Ed: Good fucking lord, people, I know that the water was merely unfiltered pond water that the Boston Water & Sewer Commish warned could potentially contain e. coli or fecal matter. It’s hyperbole. Don’t make me taser you.
NTKOG #166: The kind of resourceful boozehound who looks on a disaster (ie: Boston’s water mains flowing with untreated sewage — hey City On The Hill, maybe you should have repented a little harder!) as a source of sweet, boozy opportunity.
I am: in the habit of indiscriminately tippling beer into whatever recipe I’m making. Dude, it’s basically juice for grown-ups, right? But culinary applications are where my tipsy science ends.
I am not: drunk as I write this. Surprisingly.
A Little Context: The worst Monday I’ve ever suffered in my usually peaceful office. 80 degrees. 93% humidity. So hot you have to shower three times a day — in, just as a little bonus from the universe, water that is teeming with e. fucking coli! Between this and a variety of reasons better left undiscussed in a public forum, I spent the last half of my workday yesterday alone in the office, curled up in my exec chair, weeping outright during whatever few moments the phone stopped shrilling. Sadly, my usual coping mechanism of compulsive hand-washing was ruled out by the aquapocalypse. Huddled under my desk, slathering Purell all over my body for the sixtieth time of the day, a grand revolution. Maybe I was high on the fumes, maybe I was exhausted from sobbing, or maybe –
IN AQUAPOCALYPSE, ALCOHOL IS THE NEW WATER.
That’s one way to perk up a sucky day, right? The moment I got home, an evening of experiments at using booze to cure the unfortunate sewage-in-the-sink situation.
The Scene: Brushin’ My Teeth With A Bottle Of Jack.
Look, I’m not sure who this Ke$ha is, or how her name’s spelled on her passport, but evidently the lady and I don’t have much in common. To wit: the only dudes blowing up my phone (phone) are credit card companies; my entrance is almost entirely tangential to the success of a party; I’m pretty sure her glasses are non-prescription. The one thing we do have in common?

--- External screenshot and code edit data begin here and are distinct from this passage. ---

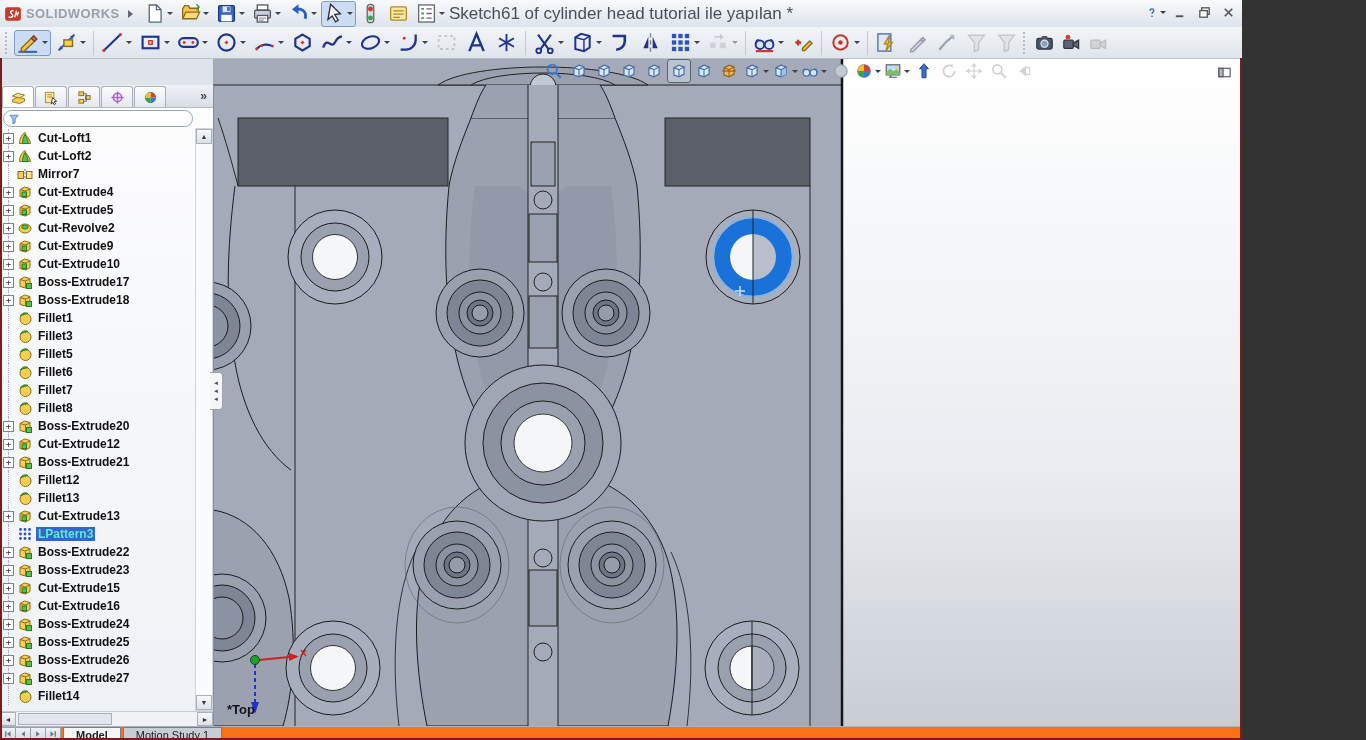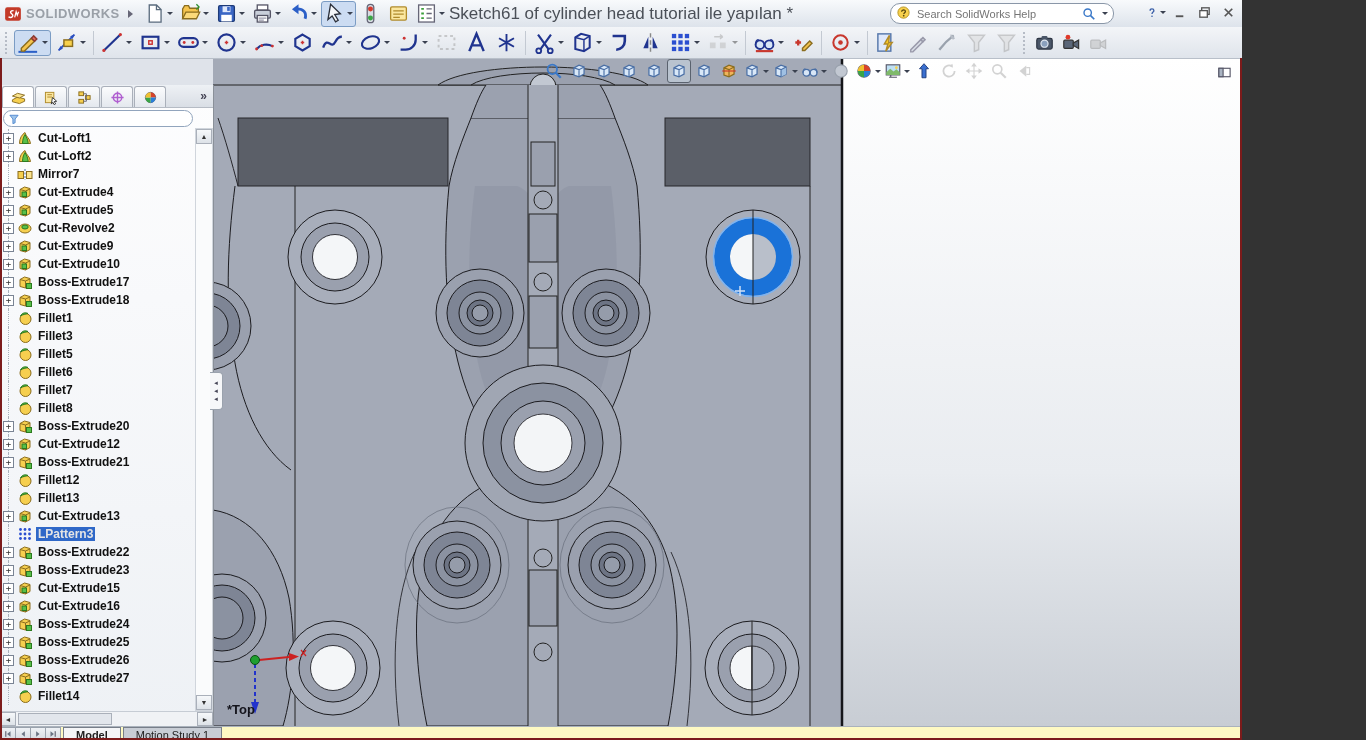"Search SolidWorks Help" div { html: <div> <span> <svg> <circle></circle> <path></path> <circle></circle> </svg> </span> <input> <span> <svg> <circle></circle> <path></path> </svg> </span> <span></span> </div> -> none }
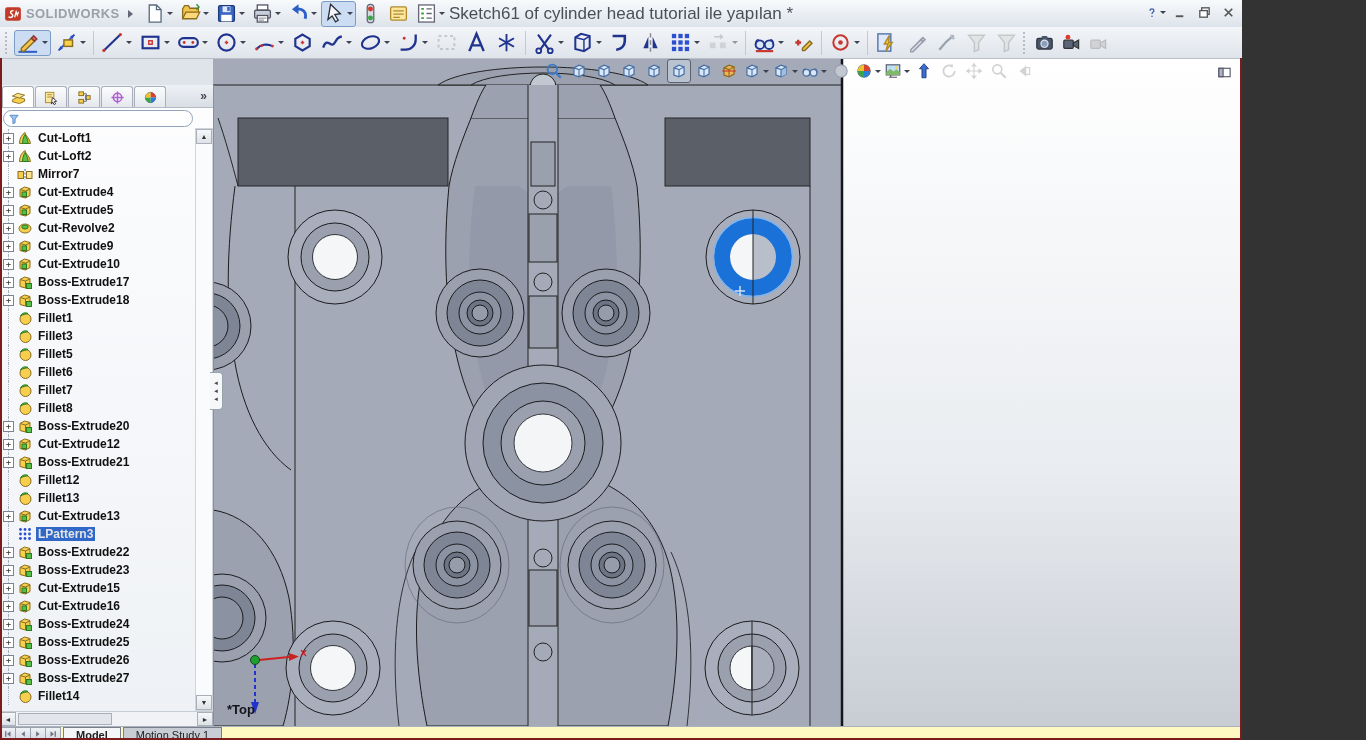"LPattern3" .tlabel.selected { color: #e5e5e5 -> #5eead4 }
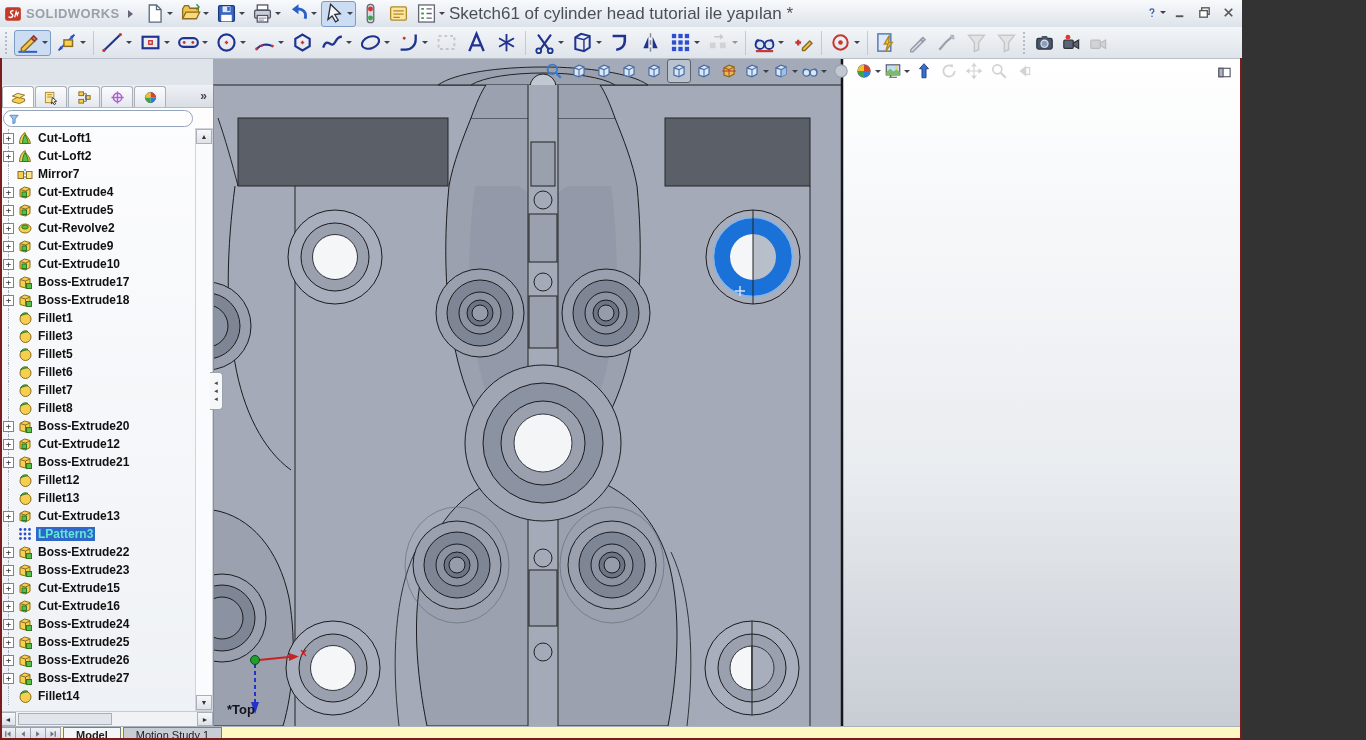"Model" #statusbar { background: #fef9c3 -> #f97316 }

Okay, so it was Jim in my case. I’ve got southern roots to represent!
I fantasized that the bourbon would mix well with my cinnamon-clove toothpaste to create a hot toddy situation. Shoved the brush into my mouth, swished a bit and … huh, burny. My lips started tingling like I was on the business end of a red-hot smooch from the bad idea fairy. After a few seconds, though, mouth filled up with lather and the burning went away, replaced by a flavor that reminded me of extended-relative Christmas parties.
All was dandy until I flumed out my last strand of foam and realized, dude, I had to rinse with that shiz. Which conveniently reminded me of two things: why I rarely use mouthwash, and why I never drink bourbon.
The Verdict: I smell like a scratch’n’sniff public service announcement, but my teeth feel clean and glossy. Can’t be much worse than the flat can of Fresca I brushed with this morning. I’m totally going to do this for all remaining days of the aquapocalypse; if nothing else, maybe tomorrow’s treatment will improve my work day…
Dudes and ‘ettes, this ran a bit longer than intended, so I’m going to turn the rest of my ideas into a series. For every subsequent day of the aquapocalypse, a post on how to drunkenly survive third-world water conditions while smelling gradually more unemployable every day. (Hopefully the crisis doesn’t last long enough that I’ll have to resort to douching a la rusque. Something tells me vodka would add a whole new level to “burny!”ness.)
[Edit: whoa, wrote this last night, and now the aquapocalypse is declared over. On the bright side, now I can resume my busy schedule of recreational bathing. That said, still running my two planned water-free posts.]